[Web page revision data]

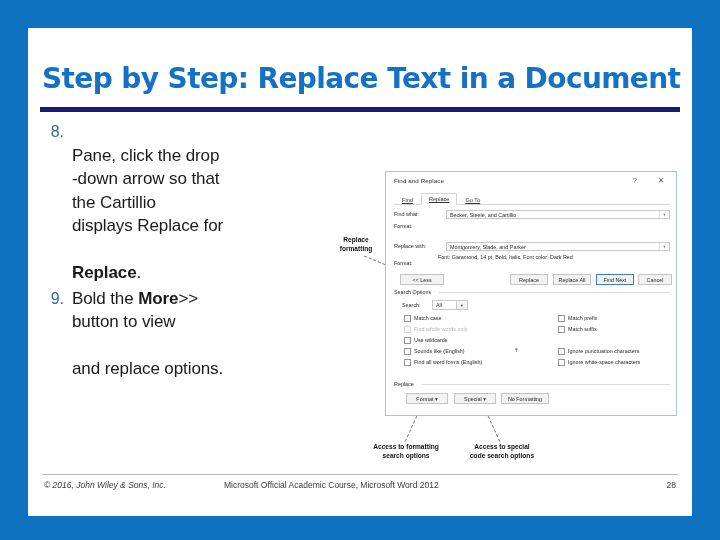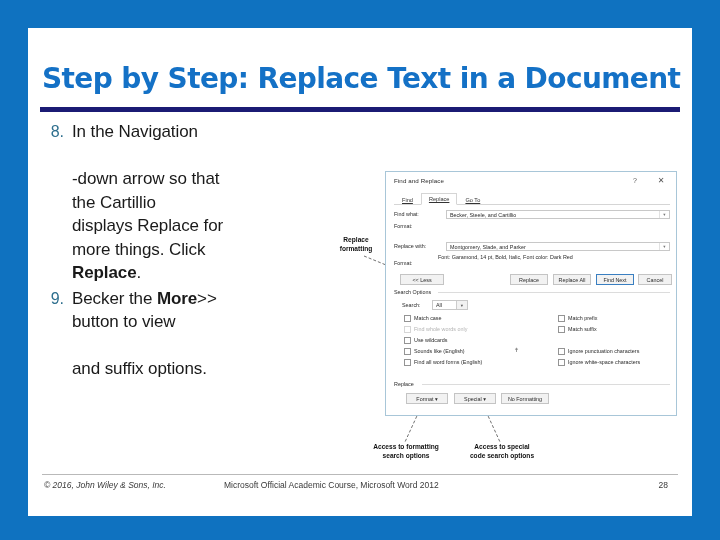"In the Navigation" span { html: <span>In the Navigation</span> -> none }
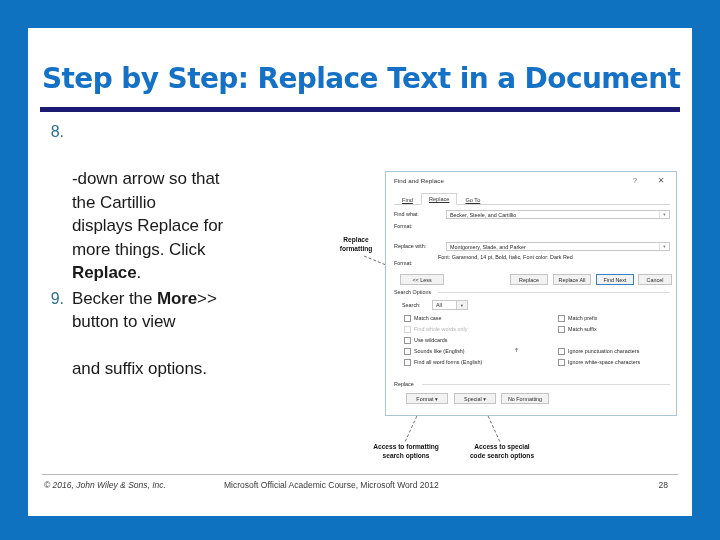"Pane, click the drop" span { html: none -> <span>Pane, click the drop</span> }
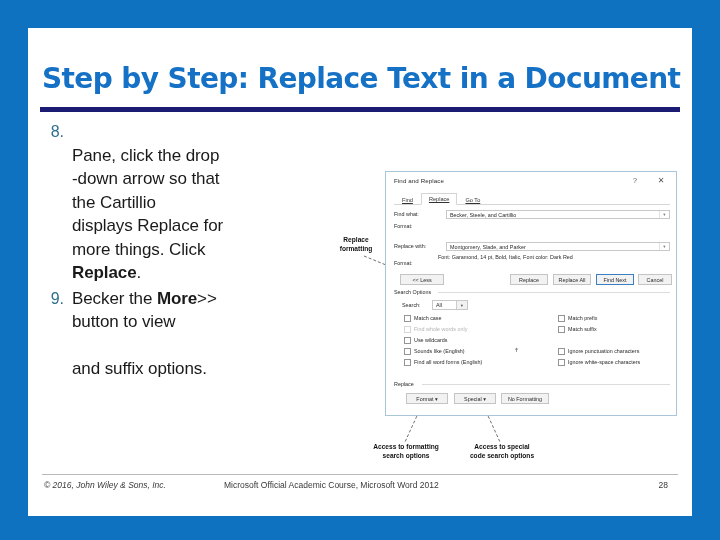"more things. Click" span { html: <span>more things. Click</span> -> none }
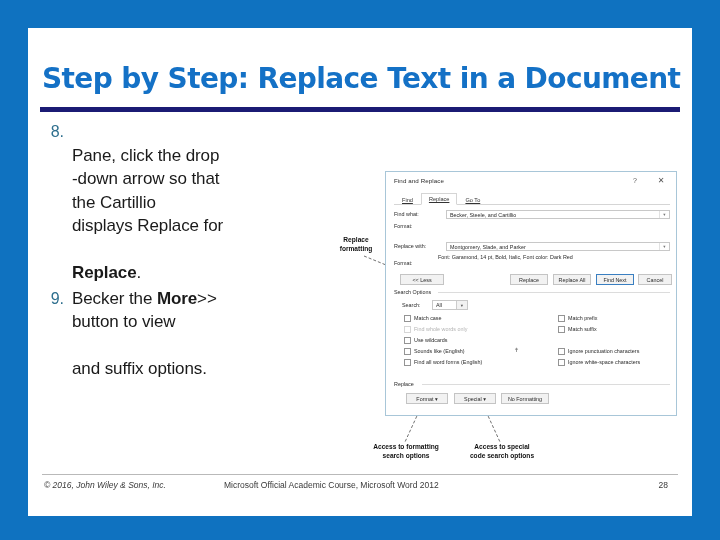"Becker the" span { text: Becker -> Bold }
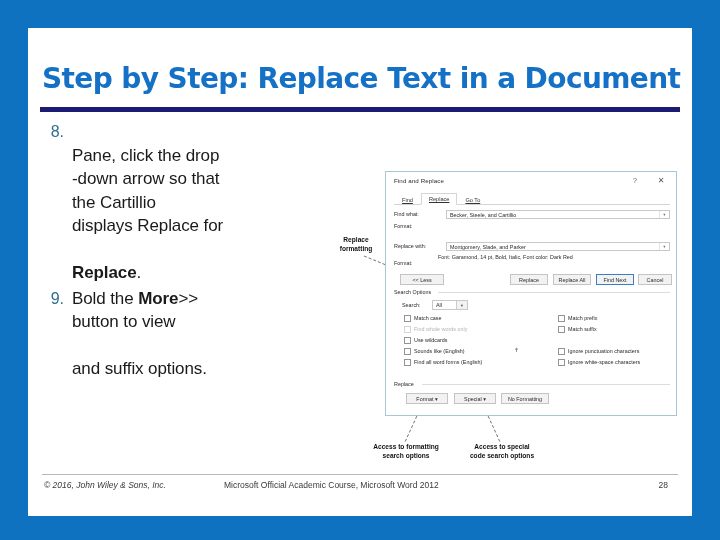"and suffix options." span { text: suffix -> replace }
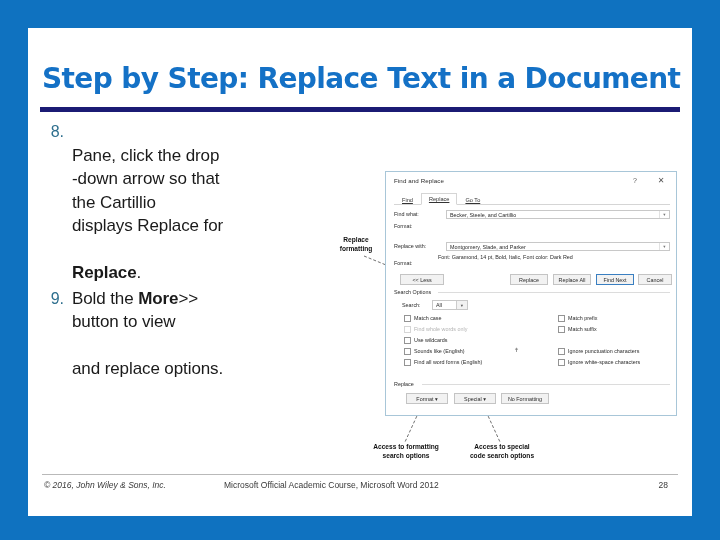"28" .footer-right { right: 24px -> 16px }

• [REQUIREMENT] Word for word, repeat all the data, but not its images.

• [COMPLETED TASK]
"In the Navigation" span { html: <span>In the Navigation</span> -> none }
"Pane, click the drop" span { html: none -> <span>Pane, click the drop</span> }
"more things. Click" span { html: <span>more things. Click</span> -> none }
"Becker the" span { text: Becker -> Bold }
"and suffix options." span { text: suffix -> replace }
"28" .footer-right { right: 24px -> 16px }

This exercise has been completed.